Gay for J.

by SuperBoy 31 Replies latest jw experiences

  • SuperBoy
    SuperBoy

    So, I eventually decided that this place wasn't the apostate hot bed I was led to believe ;-), (or maybe I am now an apostate! But I don't feel like one.).

    I was brought up in "The Truth".

    I loved it. I loved it. I loved the assemblies, the conventions, volunteering, the quickbuilds, the meetings, the field service, the social life.
    I stress this because even now I am not really bitter about my experiences. Life's too short. I am a bit pissed off by the whole "you don't need University" line that I was fed as I would have loved to go to Uni.
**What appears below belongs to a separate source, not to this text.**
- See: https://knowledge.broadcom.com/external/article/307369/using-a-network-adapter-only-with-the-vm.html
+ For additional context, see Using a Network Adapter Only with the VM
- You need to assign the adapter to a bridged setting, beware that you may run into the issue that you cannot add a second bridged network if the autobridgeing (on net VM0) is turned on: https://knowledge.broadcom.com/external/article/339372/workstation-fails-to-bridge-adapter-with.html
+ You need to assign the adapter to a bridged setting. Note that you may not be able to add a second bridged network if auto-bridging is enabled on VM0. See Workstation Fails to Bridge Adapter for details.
But Jehovah will make sure I have 'enough'. Probably.

    So, I was almost a perfect JW.
    Except I was gay. I knew from when I was very young.
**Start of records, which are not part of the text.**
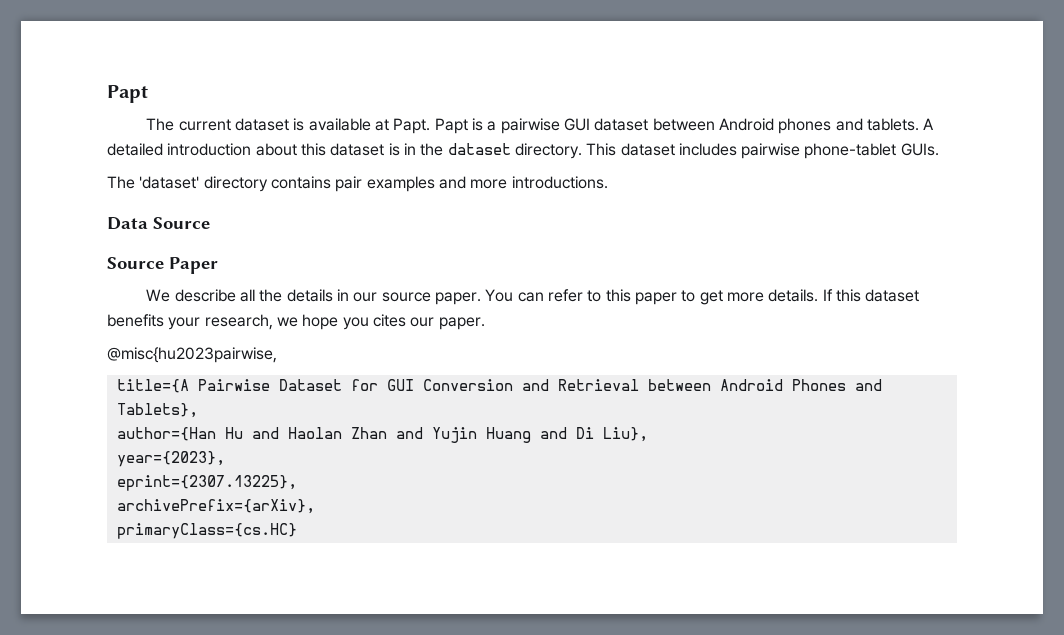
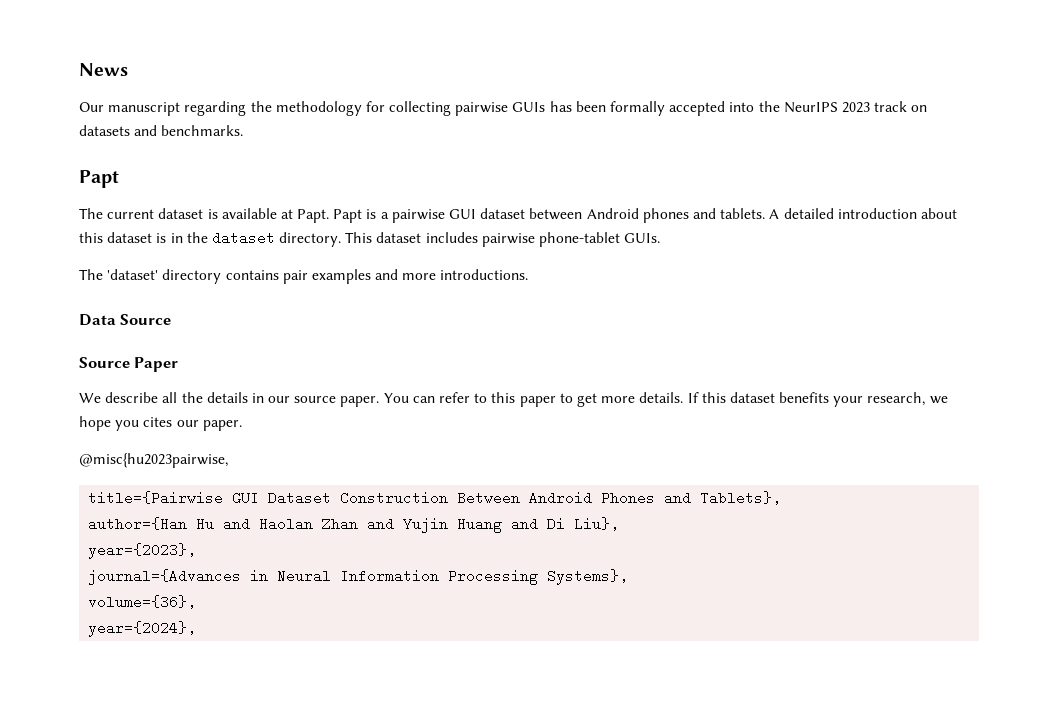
+ News
+ Our manuscript regarding the methodology for collecting pairwise GUIs has been formally accepted into the NeurIPS 2023 track on datasets and benchmarks.
- title={A Pairwise Dataset for GUI Conversion and Retrieval between Android Phones and Tablets},
+ title={Pairwise GUI Dataset Construction Between Android Phones and Tablets},
- eprint={2307.13225},
- archivePrefix={arXiv},
- primaryClass={cs.HC}
+ journal={Advances in Neural Information Processing Systems},
+ volume={36},
+ year={2024},

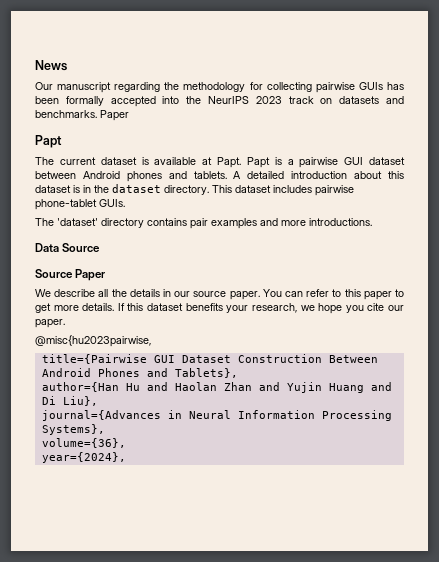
- Our manuscript regarding the methodology for collecting pairwise GUIs has been formally accepted into the NeurIPS 2023 track on datasets and benchmarks.
+ Our manuscript regarding the methodology for collecting pairwise GUIs has been formally accepted into the NeurIPS 2023 track on datasets and benchmarks. Paper
- If this dataset benefits your research, we hope you cites our paper.
+ If this dataset benefits your research, we hope you cite our paper.
- year={2023},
    Convinced this was my own doing, I prayed and prayed and prayed. I studied and studied, and watched all my friends get married and settle down.
    Because they were allowed to do that, but, according to The Watchtower, I had a 'special challenge'. But with prayer I would be able to maintain my relationship with Jehovah.

    Every so often, a Watchtower article would be about homosexuality, I remember an article called 'Something worse than AIDS' and there would be comments at the meeting about the disgusting practices of homosexuals.

    Except, I knew that I wasn't disgusting. I wasn't promiscuous. I was, and still am, a pretty rubbish gay. I like real ale, chips and dislike exercise.
    I wasn't one of those kind of gays. I was normal. And was learning repeatedly at the meetings that I had possibly committed the unforgivable sin, that fornicators may never truly be forgiven, oh, and that gay sex isn't the same as fornication. Perhaps.

    I then started meeting blokes in public toilets. Bad, right?
    And my conscience wouldn't let me do that kind of thing. I would go to the meeting on Sunday, answer during The Watchtower and try to hook up afterwards.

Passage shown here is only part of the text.